Prompt:
The records below must be reproduced exactly. Strip out the pictures.

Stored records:
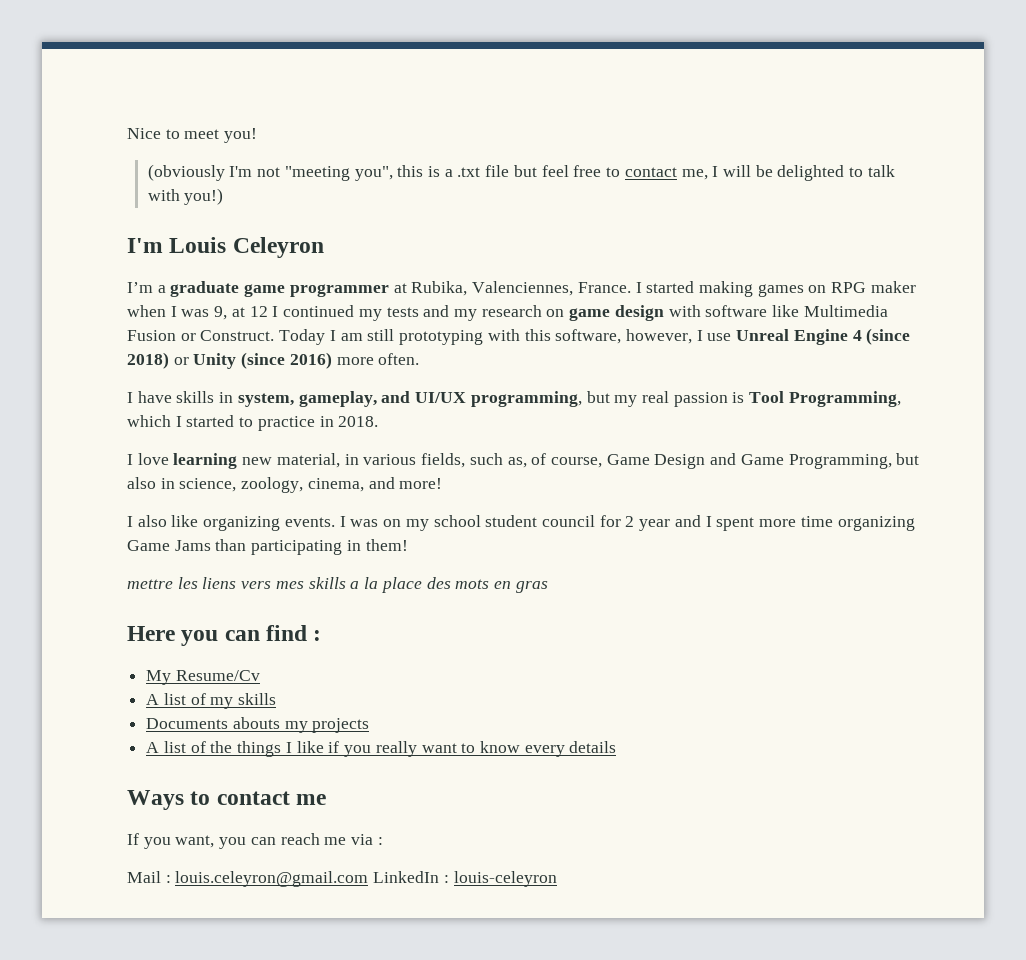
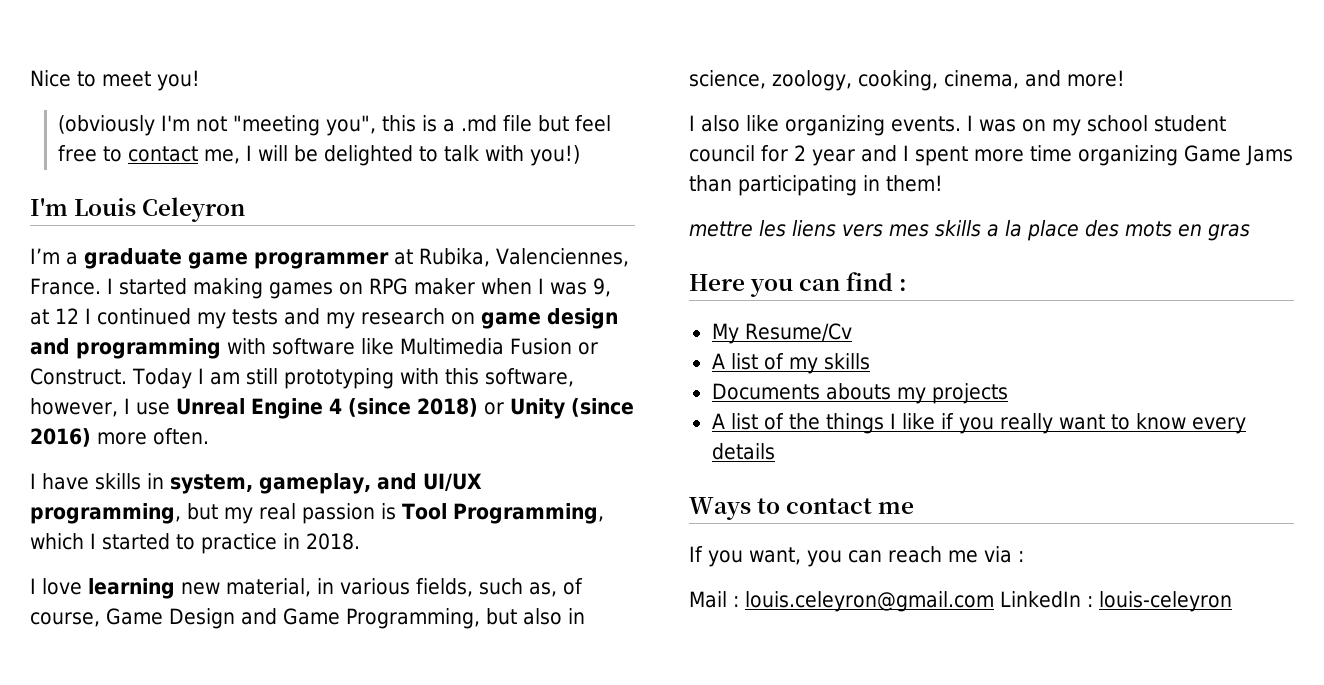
[457,167,481,177] .txt -> [460,115,497,132] .md
(664, 313) none -> [30,338,221,359] and programming
(304, 485) none -> [858,70,938,91] cooking,

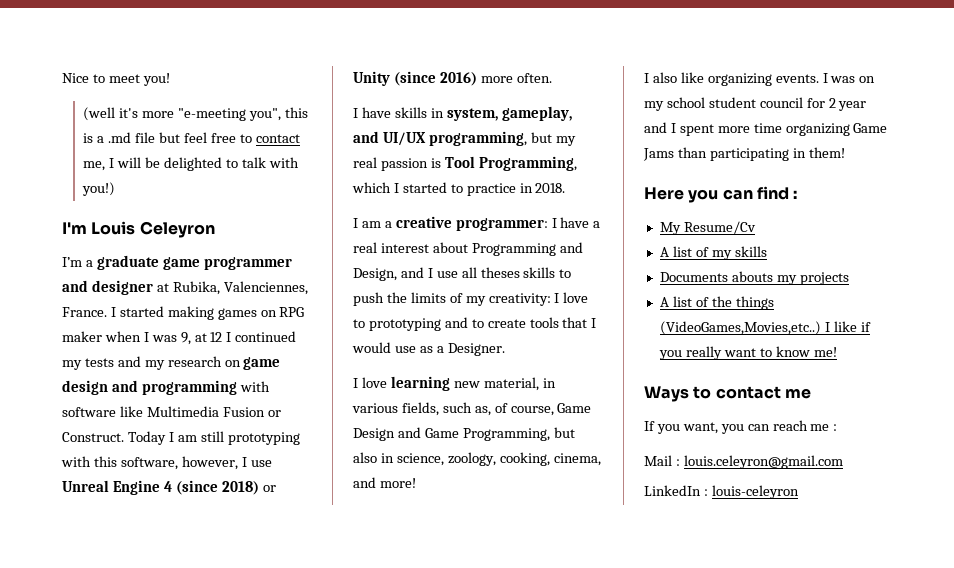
[57,115,320,136] (obviously I'm not "meeting -> [83,107,246,121] (well it's more "e-meeting
(389, 260) none -> [62,280,153,295] and designer
(360, 541) none -> [353,216,601,231] [353,242,583,256] [353,267,572,281] [353,292,589,306] [353,317,597,331] [352,342,505,356] // I am a creative programmer: I have a real interest about Programming and Design, and I use all theses skills to push the limits of my creativity: I love to prototyping and to create tools that I would use as a Designer.
[689,220,1250,241] // mettre les liens vers mes skills a la place des mots en gras -> (845, 152) none
(884, 423) none -> [659,321,821,335] (VideoGames,Movies,etc..)
[1191,417,1246,434] [711,443,775,460] every details -> [813,347,837,357] me!
[984,546,1012,563] via -> (830, 427) none
(994, 601) none -> (843, 462) //

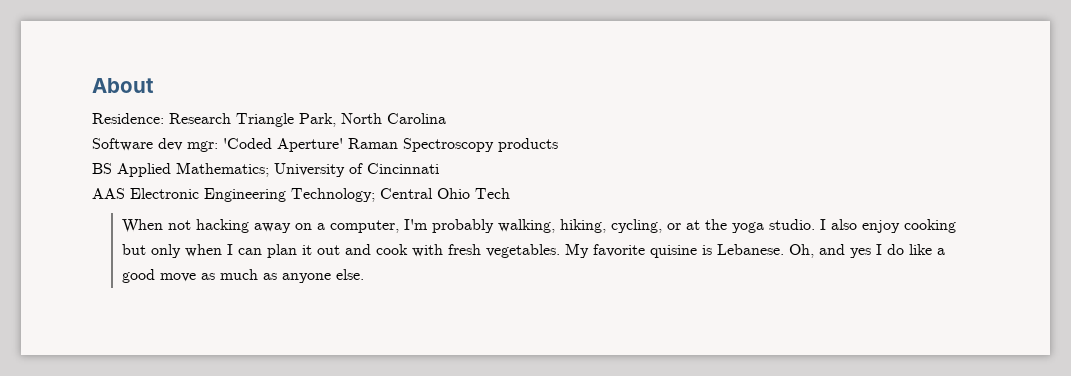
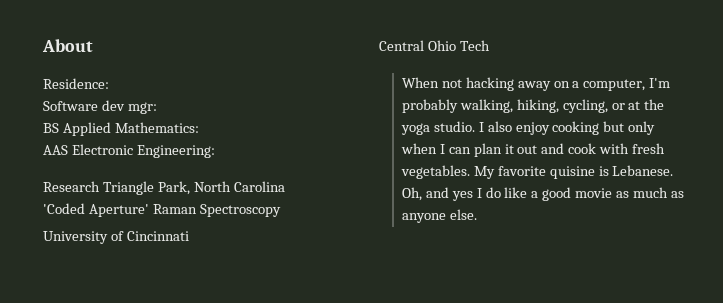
(164, 118) none -> [43,100,157,114] [43,122,199,136] [43,144,215,158] // Software dev mgr: // BS Applied Mathematics: // AAS Electronic Engineering: //
[92,138,218,152] Software dev mgr: -> (285, 186) none
[498,138,558,152] [92,162,269,177] products // BS Applied Mathematics; -> (281, 210) //
[92,188,375,202] AAS Electronic Engineering Technology; -> (189, 236) none
[160,273,197,282] move -> [575,188,613,198] movie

Worked solution:
[457,167,481,177] .txt -> [460,115,497,132] .md
(664, 313) none -> [30,338,221,359] and programming
(304, 485) none -> [858,70,938,91] cooking,

[57,115,320,136] (obviously I'm not "meeting -> [83,107,246,121] (well it's more "e-meeting
(389, 260) none -> [62,280,153,295] and designer
(360, 541) none -> [353,216,601,231] [353,242,583,256] [353,267,572,281] [353,292,589,306] [353,317,597,331] [352,342,505,356] // I am a creative programmer: I have a real interest about Programming and Design, and I use all theses skills to push the limits of my creativity: I love to prototyping and to create tools that I would use as a Designer.
[689,220,1250,241] // mettre les liens vers mes skills a la place des mots en gras -> (845, 152) none
(884, 423) none -> [659,321,821,335] (VideoGames,Movies,etc..)
[1191,417,1246,434] [711,443,775,460] every details -> [813,347,837,357] me!
[984,546,1012,563] via -> (830, 427) none
(994, 601) none -> (843, 462) //

(164, 118) none -> [43,100,157,114] [43,122,199,136] [43,144,215,158] // Software dev mgr: // BS Applied Mathematics: // AAS Electronic Engineering: //
[92,138,218,152] Software dev mgr: -> (285, 186) none
[498,138,558,152] [92,162,269,177] products // BS Applied Mathematics; -> (281, 210) //
[92,188,375,202] AAS Electronic Engineering Technology; -> (189, 236) none
[160,273,197,282] move -> [575,188,613,198] movie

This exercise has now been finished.